Background Socioeconomic status (SES) is an important predictor for outcomes of chronic diseases. However, it is often unavailable in clinical data. We sought to determine whether an individual housingbased SES index termed HOUSES can influence the likelihood of multiple chronic conditions (MCC) and hospitalisation in a community population. Methods Participants were residents of Olmsted County, Minnesota, aged >18 years, who were enrolled in Mayo Clinic Biobank on 31 December 2010, with follow-up until 31 December 2011. Primary outcome was all-cause hospitalisation over 1 calendar-year. Secondary outcome was MCC determined through a Minnesota Medical Tiering score. A logistic regression model was used to assess the association of HOUSES with the Minnesota tiering score. With adjustment for age, sex and MCC, the association of HOUSES with hospitalisation risk was tested using the Cox proportional hazards model.
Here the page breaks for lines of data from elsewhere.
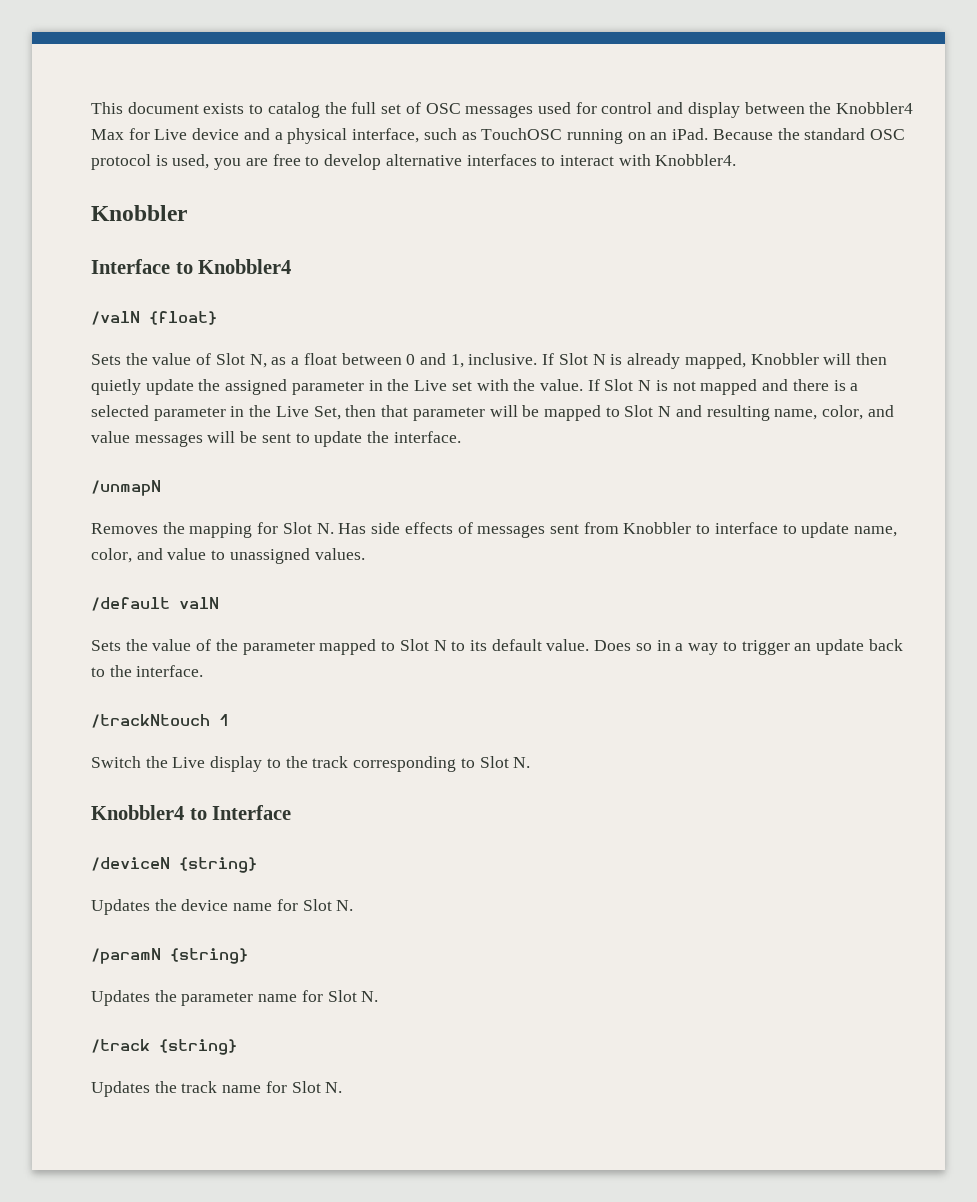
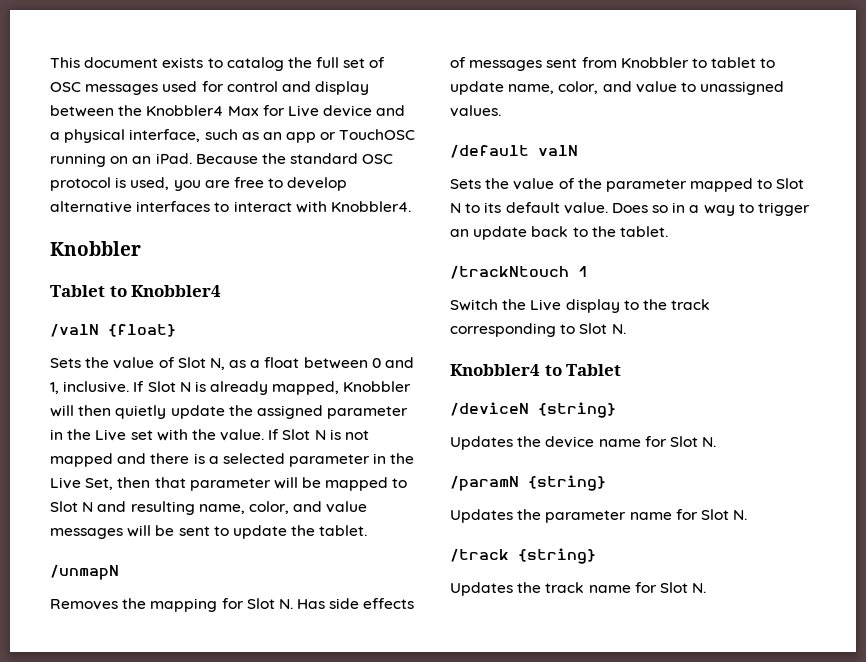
- This document exists to catalog the full set of OSC messages used for control and display between the Knobbler4 Max for Live device and a physical interface, such as TouchOSC running on an iPad.
+ This document exists to catalog the full set of OSC messages used for control and display between the Knobbler4 Max for Live device and a physical interface, such as an app or TouchOSC running on an iPad.
- Interface to Knobbler4
+ Tablet to Knobbler4
- If Slot N is not mapped and there is a selected parameter in the Live Set, then that parameter will be mapped to Slot N and resulting name, color, and value messages will be sent to update the interface.
+ If Slot N is not mapped and there is a selected parameter in the Live Set, then that parameter will be mapped to Slot N and resulting name, color, and value messages will be sent to update the tablet.
- Removes the mapping for Slot N. Has side effects of messages sent from Knobbler to interface to update name, color, and value to unassigned values.
+ Removes the mapping for Slot N. Has side effects of messages sent from Knobbler to tablet to update name, color, and value to unassigned values.
- Does so in a way to trigger an update back to the interface.
+ Does so in a way to trigger an update back to the tablet.
- Knobbler4 to Interface
+ Knobbler4 to Tablet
Results Eligible patients totalled 6402 persons (median age, 57 years; 25th-75th quartiles, 45-68 years). The lowest quartile of HOUSES was associated with a higher Minnesota tiering score after adjustment for age and sex (OR (95% CI) 2.4 (2.0 to 3.1)) when compared with the highest HOUSES quartile. Patients in the lowest HOUSES quartile had higher risk of all-cause hospitalisation (age, sex, MCC-adjusted HR (95% CI) 1.53 (1.18 to 1.98)) compared with those in the highest quartile. Conclusions Low SES, as assessed by HOUSES, was associated with increased risk of hospitalisation and greater MCC health burden. HOUSES may be a clinically useful surrogate for SES to assess risk stratification for patient care and clinical research.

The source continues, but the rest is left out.